The lawsuit by the New York-based parent company Systemax, and TigerDirect — the Miami-based operating company that bought the CompUSA brand in 2008 — accuses Carl and Patrick Fiorentino of unjust enrichment, civil conspiracy and breach of fiduciary duty. Also accused in the suit are several others who allegedly aided them in their crimes: three low-level formerTigerDirect employees with connections to the executive suite, a Taiwanese vendor and its owner, and a Miami yacht maintenance company and its owner.

“Carl Fiorentino is the poster child for personal greed and unethical corporate conduct, having intentionally stolen and wasted million of dollars of money and other assets,” the lawsuit claims. Carl was TigerDirect’s president; Patrick was a vice president. Systemax bought TigerDirect in 1995.
Systemax and TigerDirect are seeking “millions of dollars in damages.” While the lawsuit doesn’t put an exact value on the damages, a report filed by CompUSA with the Miami-Dade Police Department in July estimated $17 million in electronics had been stolen. No criminal charges have been filed in the case.

A Systemax spokesman said the company would not discuss the lawsuit filed Friday by local counsel Michael Marsh of Akerman Senterfitt.

Carl Fiorentino’s attorney, Silvia Pinera-Vazuez, said late Friday she had not seen the lawsuit but that her client intends to dispute any allegations of wrongdoing and file a counterclaim.

Patrick Fiorentino could not be reached for comment.

Conspicuously missing as a defendant is former Chief Executive Gilbert Fiorentino. He reached a deal in May 2011 with Systemax to resign and surrender $11 million in assets in exchange for not being fired and a promise his bosses couldn’t sue him for his job-related actions.
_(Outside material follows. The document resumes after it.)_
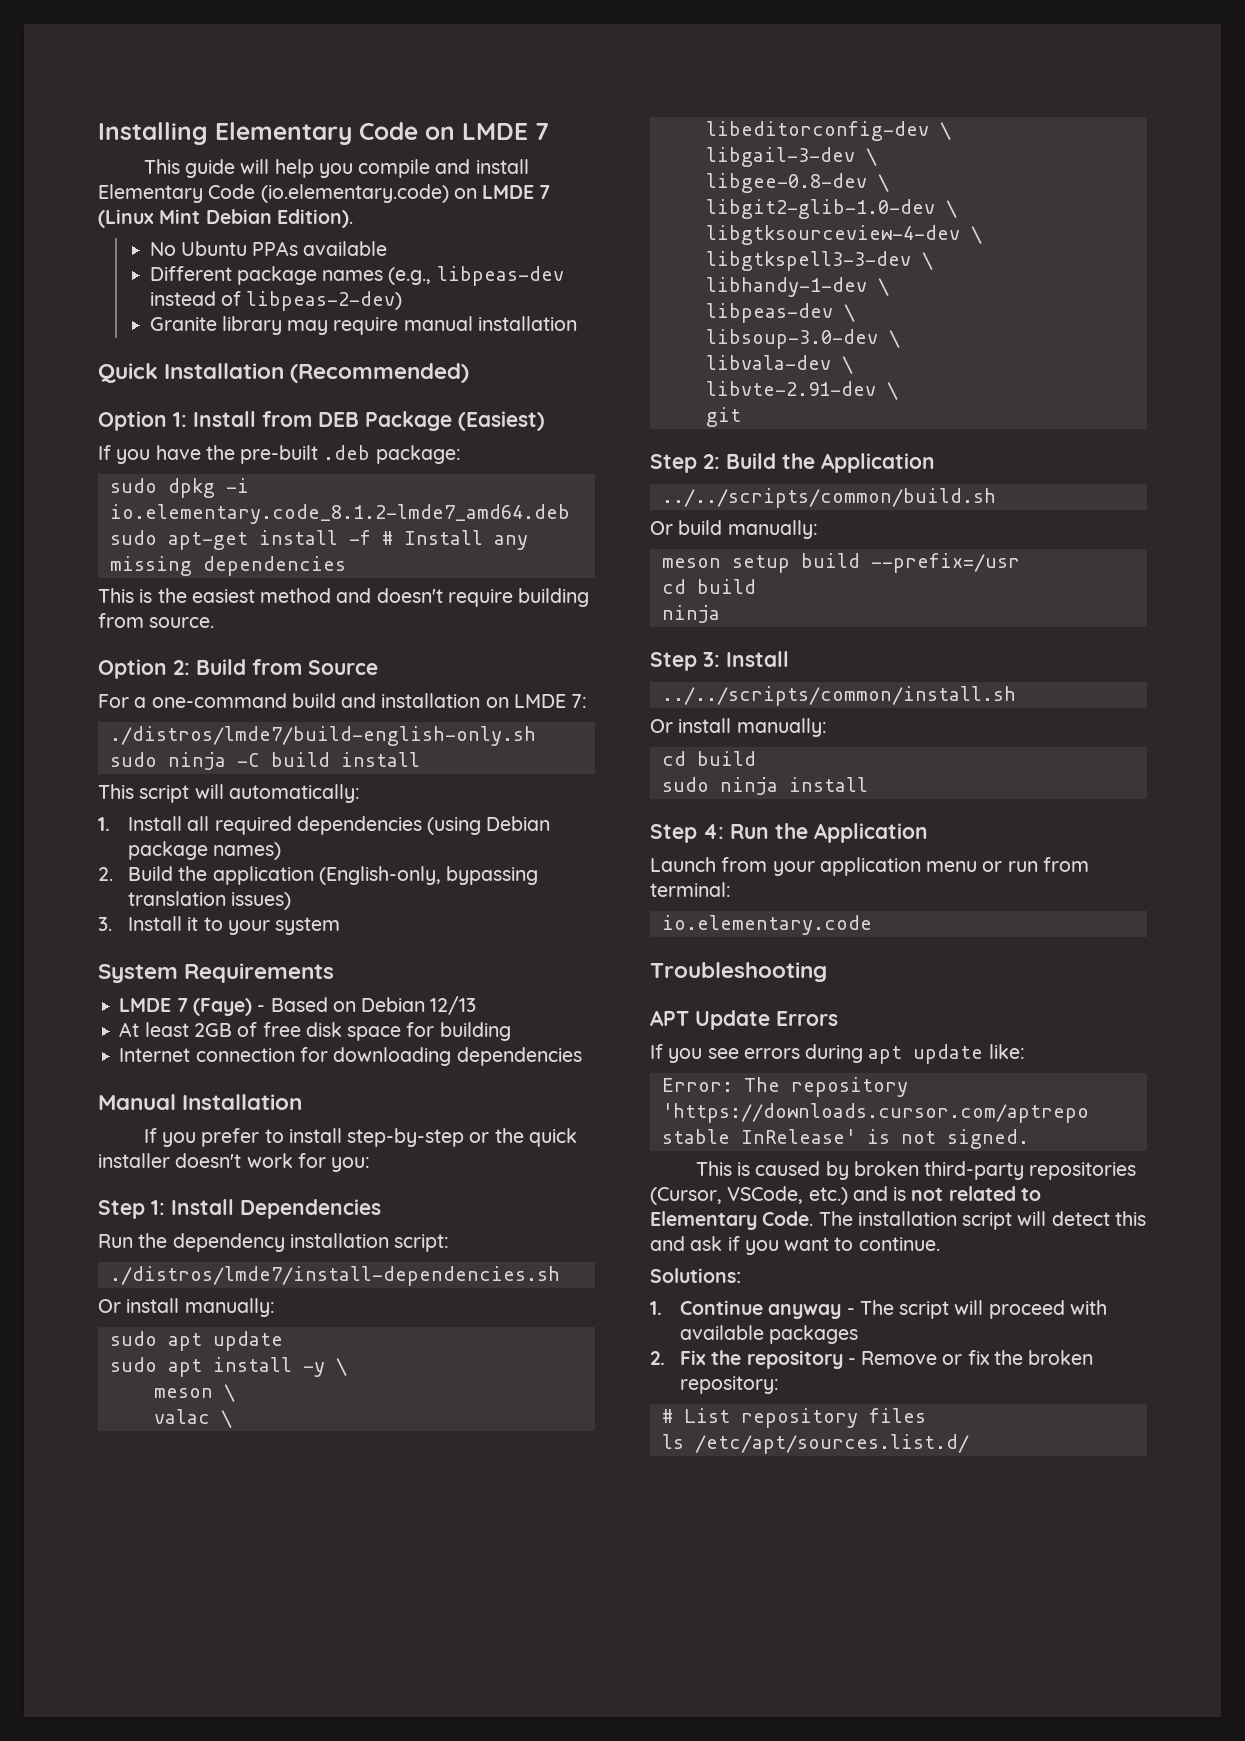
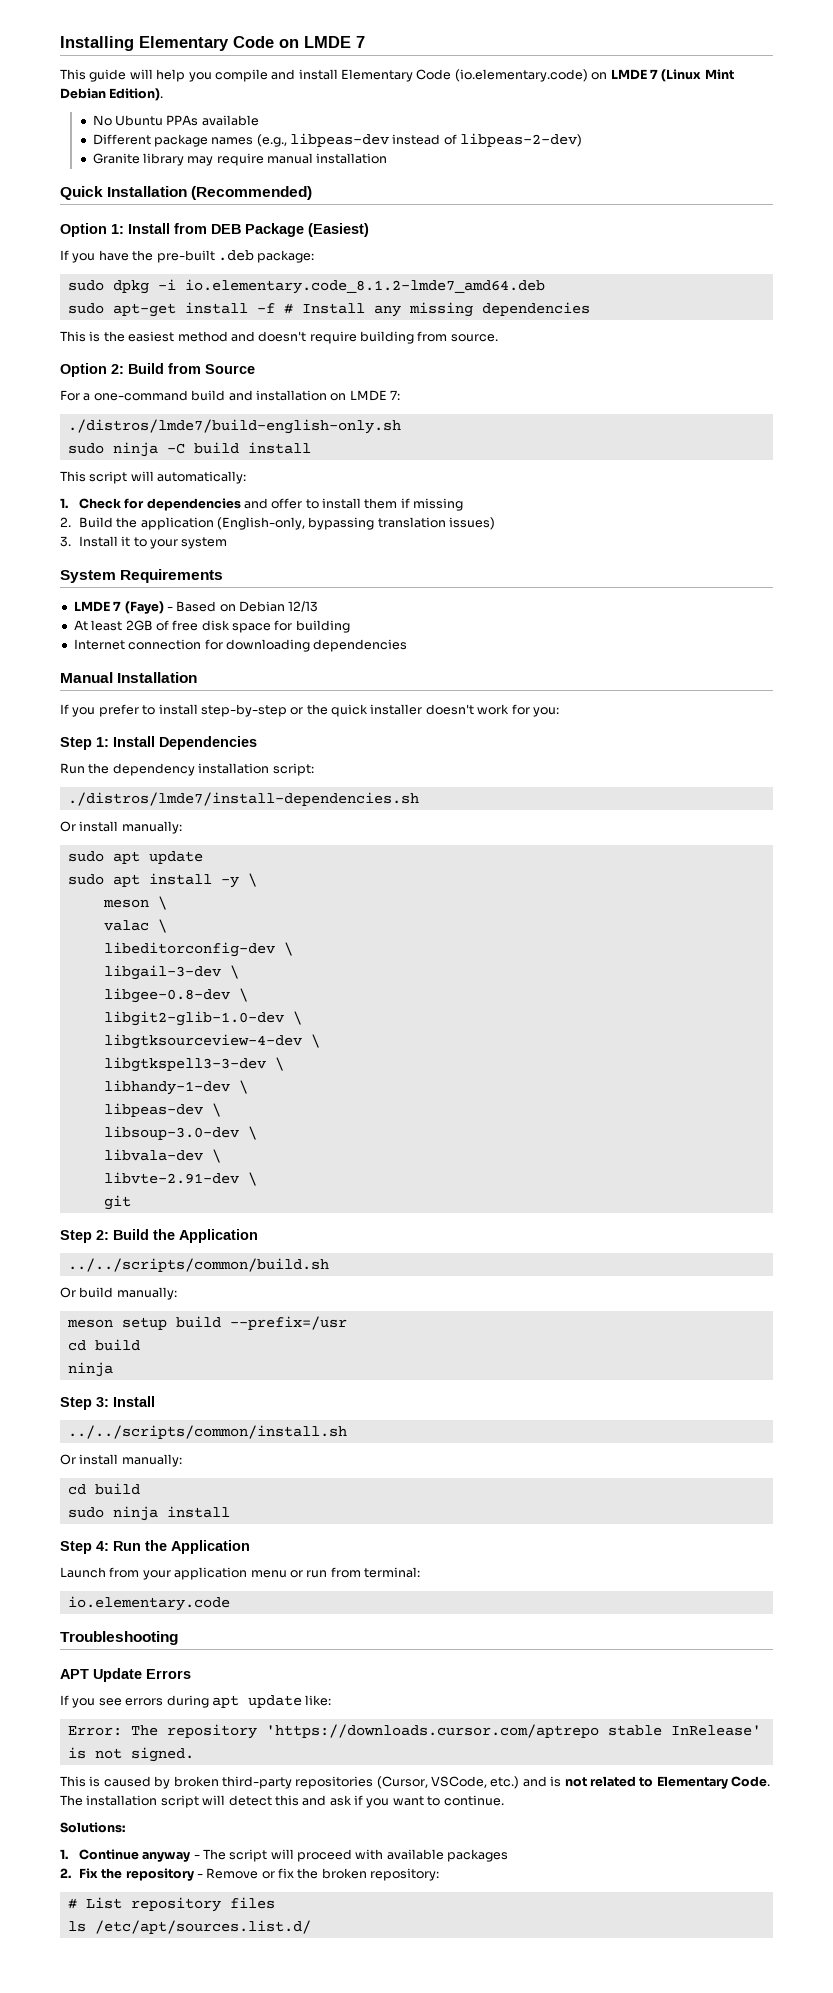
- 1. Install all required dependencies (using Debian package names)
+ 1. Check for dependencies and offer to install them if missing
However, Friday’s lawsuit repeatedly refers to a “former senior executive of TigerDirect” whose alleged actions mirror those of Gilbert Fiorentino detailed in a previous Miami Herald article.

Gilbert Fiorentino’s attorney, Daniel Gelber, declined to comment Friday since his client is not named as a defendant in the suit.

Still, Friday’s suit may not be the end of legal action against the company’s founders. The Securities and Exchange Commission said in June it initiated a formal investigation into matters discovered during the whistleblower investigation.

The fall from grace for the Fiorentino brothers came as little surprise to many company insiders.

A corporate culture of “fear and intimidation” started with Gilbert Fiorentino and permeated both TigerDirect and CompUSA, employees said in a previous Miami Herald report. Vendors described a “pay for play” model where suppliers who paid the most money got the most exposure on the websites or in stores, even though sales didn’t justify the costs. But the Fiorentinos ruled with a tight fist and vendors said they had little choice if they wanted to work with the company.

Several insiders contacted by The Miami Herald in summer 2011 said fear of losing their jobs and contracts kept them silent for years. Many of those details appear in the lawsuit, which describe patterns of “wrongful, unethical conduct.”

“Carl and Patrick Fiorentino, aided and abetted by the other Defendants, engaged in a long-term scheme to divert millions of dollars in company assets for their own personal use and the use of their family and friends,” the suit states.

The “flagrant” misconduct alleged in the lawsuit includes:

•  Theft and waste of company property: Carl and Patrick Fiorentino and others orchestrated a “scheme” that resulted in the theft of computers, laptops, televisions, cameras and other valuable merchandise from TigerDirect’s inventory, without any compensation. They also converted vendor “incentive points” into merchandise for their own personal use.

This merchandise was often passed on to Carl’s children, other family, friends and vendors doing personal work for the Fiorentinos.
Products were typically stashed in closets, loading docks and “other surreptitious storage locations” at company headquarters. Sometimes recipients visited the office to pick up the merchandise. In other cases, Carl Fiorentino arranged for the stolen products to be taken from the various hiding places and secretly loaded into his truck or sports utility vehicle. Patrick Fiorentino even walked out with concealed stolen merchandise.

The Fiorentino’s allegedly got help from Andrea Fongyee, a longtime former personal assistant to Gilbert Fiorentino, and Gerdy Carballos and Yoendi Perez-Cruz, TigerDirect employees who served almost exclusively as handymen and gophers for Gilbert Fiorentino. All three are defendants in the suit, which claims they helped with the storage, transportation and delivery of the stolen merchandise.

Fongyee’s attorney, Robert Barrar, said Saturday that “his client did absolutely nothing wrong.’’ Carballos said Friday he knew nothing about the allegations and has previously said any personal work he did for Gilbert Fiorentino had nothing to do with the company. Perez-Cruz could not be reached for comment.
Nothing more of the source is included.